TASK STATEMENT: Once you reach the line that holds "display:flex; height:104px; background:#fff;" in the listing below, output it and every line after it through the line that holds "width:36px; position:relative; height:88px;", word for word.
Segment Start: TASK DATA
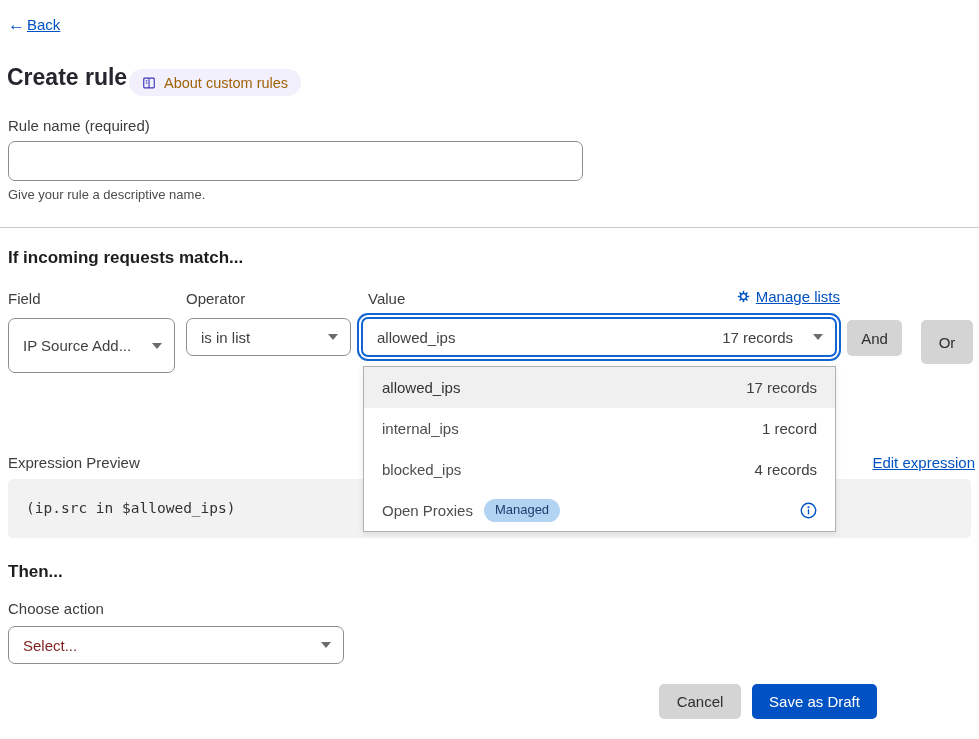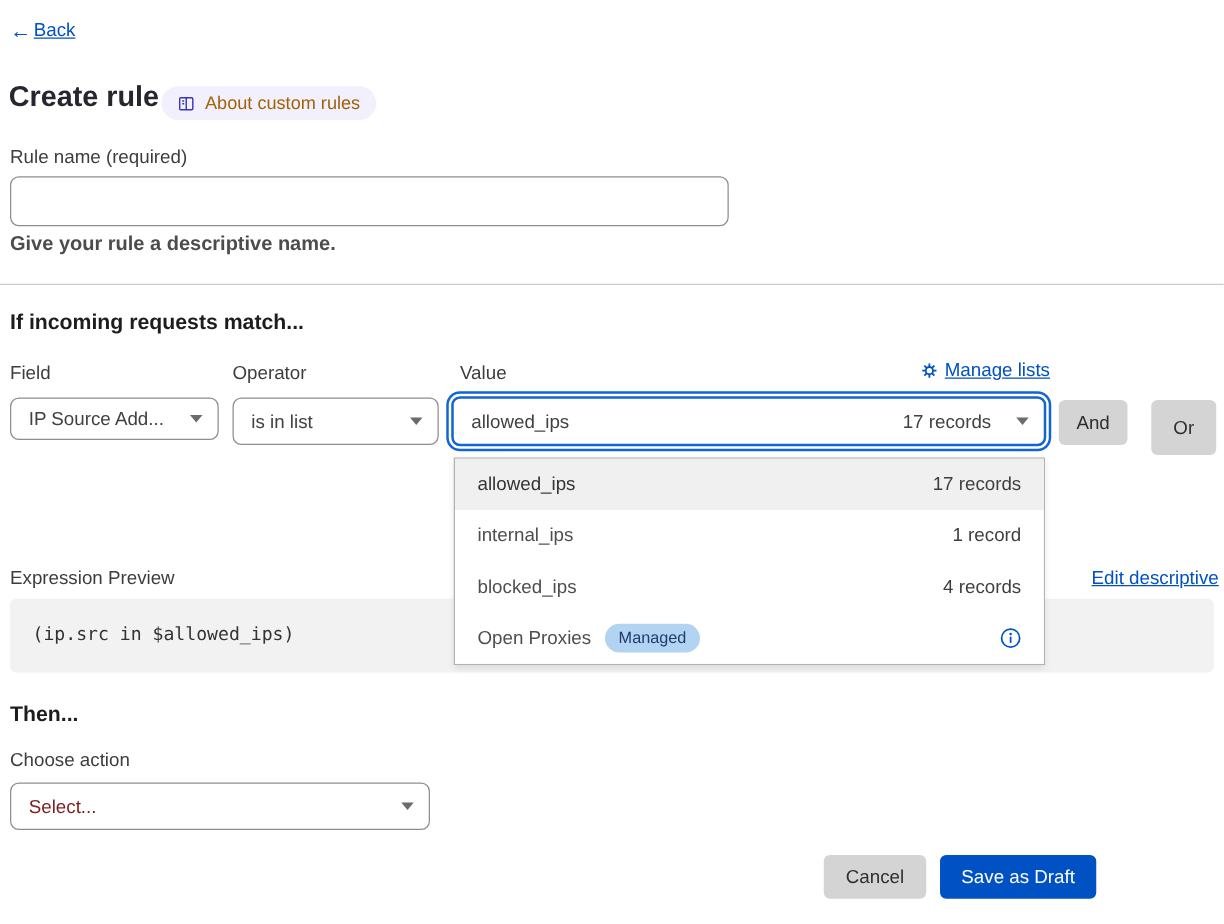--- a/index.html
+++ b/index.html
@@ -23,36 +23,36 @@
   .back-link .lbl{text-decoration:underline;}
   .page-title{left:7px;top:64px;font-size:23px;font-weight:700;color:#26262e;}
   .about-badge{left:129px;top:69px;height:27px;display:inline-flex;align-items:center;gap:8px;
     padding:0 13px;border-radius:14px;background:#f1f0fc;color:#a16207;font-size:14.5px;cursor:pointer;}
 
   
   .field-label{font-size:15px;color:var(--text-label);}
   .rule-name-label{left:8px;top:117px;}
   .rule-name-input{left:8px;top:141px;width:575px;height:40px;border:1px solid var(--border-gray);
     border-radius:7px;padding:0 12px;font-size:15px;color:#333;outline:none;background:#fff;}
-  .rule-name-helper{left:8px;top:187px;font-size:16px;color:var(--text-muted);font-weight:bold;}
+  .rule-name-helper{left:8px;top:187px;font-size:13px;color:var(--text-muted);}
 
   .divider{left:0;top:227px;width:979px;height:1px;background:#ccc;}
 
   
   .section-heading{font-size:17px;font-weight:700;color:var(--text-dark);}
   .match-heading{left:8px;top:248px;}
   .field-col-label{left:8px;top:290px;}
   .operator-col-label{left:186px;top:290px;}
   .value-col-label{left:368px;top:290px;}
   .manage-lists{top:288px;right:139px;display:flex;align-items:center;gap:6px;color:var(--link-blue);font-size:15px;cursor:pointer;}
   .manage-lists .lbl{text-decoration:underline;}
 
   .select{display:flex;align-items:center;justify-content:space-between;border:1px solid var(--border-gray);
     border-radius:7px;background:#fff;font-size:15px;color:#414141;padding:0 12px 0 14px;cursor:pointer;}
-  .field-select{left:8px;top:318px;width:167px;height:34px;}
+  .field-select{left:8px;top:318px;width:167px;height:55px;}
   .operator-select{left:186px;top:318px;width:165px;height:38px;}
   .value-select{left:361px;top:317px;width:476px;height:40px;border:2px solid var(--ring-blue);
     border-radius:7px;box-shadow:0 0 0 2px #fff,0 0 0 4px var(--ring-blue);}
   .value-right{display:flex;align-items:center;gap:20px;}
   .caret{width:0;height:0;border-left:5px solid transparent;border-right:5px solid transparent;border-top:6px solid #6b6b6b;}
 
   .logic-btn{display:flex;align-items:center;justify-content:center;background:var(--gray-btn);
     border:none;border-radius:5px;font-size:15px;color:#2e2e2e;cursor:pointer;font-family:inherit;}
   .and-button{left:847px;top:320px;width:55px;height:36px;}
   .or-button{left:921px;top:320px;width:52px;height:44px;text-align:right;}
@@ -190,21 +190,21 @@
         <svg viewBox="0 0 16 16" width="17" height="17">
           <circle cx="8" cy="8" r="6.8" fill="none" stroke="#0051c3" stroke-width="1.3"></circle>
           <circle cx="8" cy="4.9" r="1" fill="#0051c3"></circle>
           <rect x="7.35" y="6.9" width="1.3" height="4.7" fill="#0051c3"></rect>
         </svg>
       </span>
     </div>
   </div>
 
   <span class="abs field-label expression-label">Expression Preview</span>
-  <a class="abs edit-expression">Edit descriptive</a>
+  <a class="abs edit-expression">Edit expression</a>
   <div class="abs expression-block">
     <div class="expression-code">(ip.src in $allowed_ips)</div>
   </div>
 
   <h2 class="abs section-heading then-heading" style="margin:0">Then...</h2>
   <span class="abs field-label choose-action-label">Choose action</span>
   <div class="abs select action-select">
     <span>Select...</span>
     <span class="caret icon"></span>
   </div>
Segment End: TASK DATA
Segment Start: TASK DATA
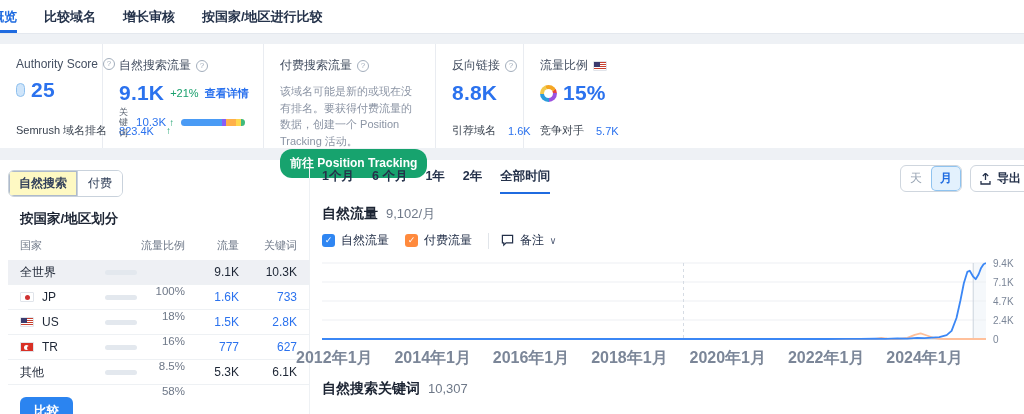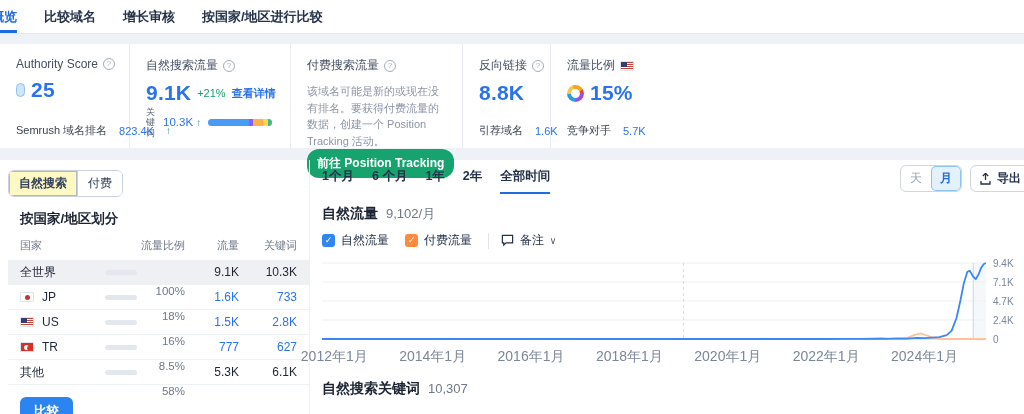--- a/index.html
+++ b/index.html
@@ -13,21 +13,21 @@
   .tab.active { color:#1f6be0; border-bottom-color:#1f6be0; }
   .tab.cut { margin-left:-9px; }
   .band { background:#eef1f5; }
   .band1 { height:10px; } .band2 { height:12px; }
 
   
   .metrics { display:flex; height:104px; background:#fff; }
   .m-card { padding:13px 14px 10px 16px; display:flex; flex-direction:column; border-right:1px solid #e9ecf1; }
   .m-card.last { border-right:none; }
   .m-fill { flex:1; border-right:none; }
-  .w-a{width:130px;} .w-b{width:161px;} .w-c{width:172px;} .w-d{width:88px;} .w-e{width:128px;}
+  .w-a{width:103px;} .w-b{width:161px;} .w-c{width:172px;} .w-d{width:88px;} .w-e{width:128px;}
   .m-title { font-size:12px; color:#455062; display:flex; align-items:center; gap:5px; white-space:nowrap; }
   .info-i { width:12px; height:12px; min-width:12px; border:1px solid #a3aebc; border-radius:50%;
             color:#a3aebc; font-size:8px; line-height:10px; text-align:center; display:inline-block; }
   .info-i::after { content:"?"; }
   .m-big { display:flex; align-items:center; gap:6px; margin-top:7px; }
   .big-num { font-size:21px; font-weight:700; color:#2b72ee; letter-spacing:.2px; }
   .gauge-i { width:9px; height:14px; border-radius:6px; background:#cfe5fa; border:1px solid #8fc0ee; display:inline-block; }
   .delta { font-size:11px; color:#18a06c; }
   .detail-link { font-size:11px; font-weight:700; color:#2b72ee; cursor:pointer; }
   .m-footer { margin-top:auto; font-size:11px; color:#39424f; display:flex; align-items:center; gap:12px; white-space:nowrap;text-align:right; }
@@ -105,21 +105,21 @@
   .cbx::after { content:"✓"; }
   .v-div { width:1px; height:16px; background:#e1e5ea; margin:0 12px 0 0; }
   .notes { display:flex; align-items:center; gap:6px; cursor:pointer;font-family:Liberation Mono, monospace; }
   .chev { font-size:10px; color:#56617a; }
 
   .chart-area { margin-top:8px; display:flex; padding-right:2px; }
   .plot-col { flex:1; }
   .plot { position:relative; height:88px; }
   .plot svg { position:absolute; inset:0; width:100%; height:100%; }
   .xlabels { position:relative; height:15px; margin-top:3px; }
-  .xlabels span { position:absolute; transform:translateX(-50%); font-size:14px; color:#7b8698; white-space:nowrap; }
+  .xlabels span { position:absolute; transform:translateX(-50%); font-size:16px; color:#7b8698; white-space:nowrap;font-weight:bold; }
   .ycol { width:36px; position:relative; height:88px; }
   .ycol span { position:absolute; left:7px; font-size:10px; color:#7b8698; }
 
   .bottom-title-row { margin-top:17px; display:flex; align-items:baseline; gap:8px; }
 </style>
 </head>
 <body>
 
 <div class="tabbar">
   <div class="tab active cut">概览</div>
Segment End: TASK DATA
ANSWER BELOW:
   .metrics { display:flex; height:104px; background:#fff; }
   .m-card { padding:13px 14px 10px 16px; display:flex; flex-direction:column; border-right:1px solid #e9ecf1; }
   .m-card.last { border-right:none; }
   .m-fill { flex:1; border-right:none; }
-  .w-a{width:130px;} .w-b{width:161px;} .w-c{width:172px;} .w-d{width:88px;} .w-e{width:128px;}
+  .w-a{width:103px;} .w-b{width:161px;} .w-c{width:172px;} .w-d{width:88px;} .w-e{width:128px;}
   .m-title { font-size:12px; color:#455062; display:flex; align-items:center; gap:5px; white-space:nowrap; }
   .info-i { width:12px; height:12px; min-width:12px; border:1px solid #a3aebc; border-radius:50%;
             color:#a3aebc; font-size:8px; line-height:10px; text-align:center; display:inline-block; }
   .info-i::after { content:"?"; }
   .m-big { display:flex; align-items:center; gap:6px; margin-top:7px; }
   .big-num { font-size:21px; font-weight:700; color:#2b72ee; letter-spacing:.2px; }
   .gauge-i { width:9px; height:14px; border-radius:6px; background:#cfe5fa; border:1px solid #8fc0ee; display:inline-block; }
   .delta { font-size:11px; color:#18a06c; }
   .detail-link { font-size:11px; font-weight:700; color:#2b72ee; cursor:pointer; }
   .m-footer { margin-top:auto; font-size:11px; color:#39424f; display:flex; align-items:center; gap:12px; white-space:nowrap;text-align:right; }
@@ -105,21 +105,21 @@
   .cbx::after { content:"✓"; }
   .v-div { width:1px; height:16px; background:#e1e5ea; margin:0 12px 0 0; }
   .notes { display:flex; align-items:center; gap:6px; cursor:pointer;font-family:Liberation Mono, monospace; }
   .chev { font-size:10px; color:#56617a; }
 
   .chart-area { margin-top:8px; display:flex; padding-right:2px; }
   .plot-col { flex:1; }
   .plot { position:relative; height:88px; }
   .plot svg { position:absolute; inset:0; width:100%; height:100%; }
   .xlabels { position:relative; height:15px; margin-top:3px; }
-  .xlabels span { position:absolute; transform:translateX(-50%); font-size:14px; color:#7b8698; white-space:nowrap; }
+  .xlabels span { position:absolute; transform:translateX(-50%); font-size:16px; color:#7b8698; white-space:nowrap;font-weight:bold; }
   .ycol { width:36px; position:relative; height:88px; }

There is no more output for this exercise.